Installation procedure - OptiMAS in command line

If you are dealing with huge amount of data or complex MARS schemes, it could be better for you to use OptiMAS in command line (on a server for example) and then reload the results folder via the GUI (see saving/reloading section).

The executable comes in a zipped file. Extract it with your favorite file archiver software (e.g. 7-zip). This will create a new directory called "optimas_cmd_win". Move to this directory via the terminal application (click on Start > Execute > type "cmd" > OK) before attempting to run the program (for example):

> cd Desktop\optimas_cmd_win

To run the program, you must supply 4 input files and possibly an optional one for allelic effects. Instructions for how to prepare the input files are given in the data preparation section. Two input file examples (input directory) are supplied with the software. You can run the program on the test example data supplied by typing (see next sections for more details about the parameters and options):

> optimas.exe input\blanc.dat input\blanc.map 0.000001 0.0 output\run_blanc 0 verb

Make sure that both "optimas.exe" and the "input" folder with the examples are in the current directory. The program will output a summary of the results in the folder output\run_blanc. Open the file "tab_scores.txt" to see the genotypic values calculated for the plants present in the dataset.

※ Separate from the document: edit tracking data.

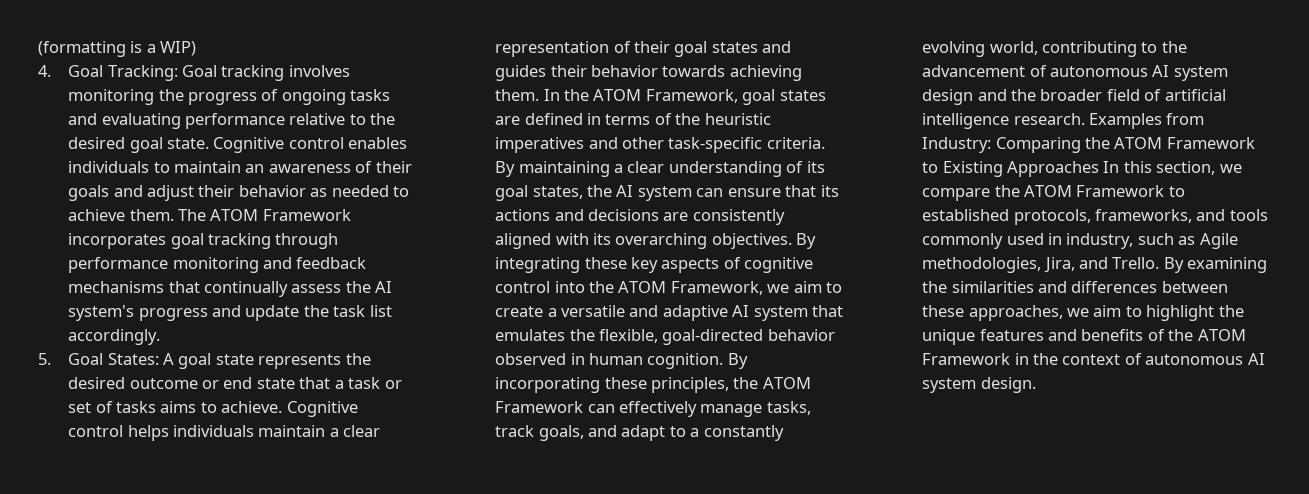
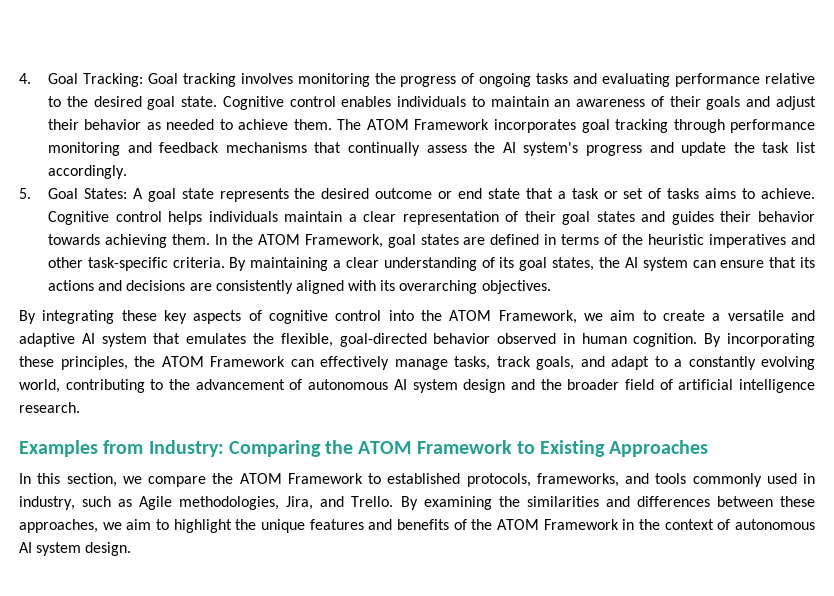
- (formatting is a WIP)
- By maintaining a clear understanding of its goal states, the AI system can ensure that its actions and decisions are consistently aligned with its overarching objectives. By integrating these key aspects of cognitive control into the ATOM Framework, we aim to create a versatile and adaptive AI system that emulates the flexible, goal-directed behavior observed in human cognition.
+ By maintaining a clear understanding of its goal states, the AI system can ensure that its actions and decisions are consistently aligned with its overarching objectives.
+ By integrating these key aspects of cognitive control into the ATOM Framework, we aim to create a versatile and adaptive AI system that emulates the flexible, goal-directed behavior observed in human cognition.
- By incorporating these principles, the ATOM Framework can effectively manage tasks, track goals, and adapt to a constantly evolving world, contributing to the advancement of autonomous AI system design and the broader field of artificial intelligence research. Examples from Industry:
+ By incorporating these principles, the ATOM Framework can effectively manage tasks, track goals, and adapt to a constantly evolving world, contributing to the advancement of autonomous AI system design and the broader field of artificial intelligence research.
+ Examples from Industry:
- Comparing the ATOM Framework to Existing Approaches In this section, we compare the ATOM Framework to established protocols, frameworks, and tools commonly used in industry, such as Agile methodologies, Jira, and Trello.
+ Comparing the ATOM Framework to Existing Approaches
+ In this section, we compare the ATOM Framework to established protocols, frameworks, and tools commonly used in industry, such as Agile methodologies, Jira, and Trello.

To build and install "optimas" in command line on your system, extract the zipped file "optimas_cmd_linux.zip" by typing (for example):

$ unzip optimas_cmd_linux.zip

This will create a new directory called "optimas_cmd_linux". Then, open a terminal, move to this directory before attempting to run the program and run the installation shell (bash) script:

$ ./install_optimas_on_linux.sh --no-gui

As root (or sudoer), it will perform an installation for all users in /usr/local/bin/. The input/output file examples will be stored respectively in /usr/local/share/OptiMAS/input and /usr/local/share/OptiMAS/output.

As a common user, it will perform a local install in user's personal directory $HOME/bin/. The input/output file examples will be stored respectively in $HOME/.OptiMAS/input and $HOME/.OptiMAS/output.

You can now run optimas from a terminal by typing optimas or /usr/local/bin/optimas or $HOME/bin/optimas.

Note: it is not necessary to specify the complete path to the binary "optimas" if it is present in the PATH environment variable.

To run the program, you must supply 4 input files and possibly an optional one for allelic effects. Instructions for how to prepare the input files are given below (see data preparation section). Two input file examples (input directory) are supplied with the software. You can run the program on the test data supplied by typing as an example (see next sections for more details about the parameters and options):

$ optimas $HOME/.OptiMAS/input/blanc.dat $HOME/.OptiMAS/input/blanc.map 0.000001 0.0 $HOME/.OptiMAS/output/run_blanc 0 verb

The program will output a summary of the results in the folder "run_blanc". Open the file "tab_scores.txt" to see the genotypic values calculated for the plants present in the dataset.

To uninstall OptiMAS, run the script uninstall_optimas.sh located in the same directory as optimas.

The executable comes in a zipped file. Extract it with your favorite file archiver software (e.g. Archive Utility). This will create a new directory called "optimas_cmd_mac". Move to this directory via the terminal application (Applications > Utilities > Terminal) before attempting to run the program (for example):

$ cd Desktop/optimas_cmd_mac

To run the program, you must supply 4 input files and possibly an optional one for allelic effects. Instructions for how to prepare the input files are given below (see data preparation section). Two input file examples (input directory) are supplied with the software. You can run the program on the test data supplied by typing (see next sections for the details about the parameters and options):

$ optimas input/blanc.dat input/blanc.map 0.000001 0.0 output/run_blanc 0 verb

Make sure that both "optimas" and the "input" folder with the examples are in the current directory. The program will output a summary of the results in the folder output\run_blanc. Open the file "tab_scores.txt" to see the genotypic values calculated for the plants present in the dataset.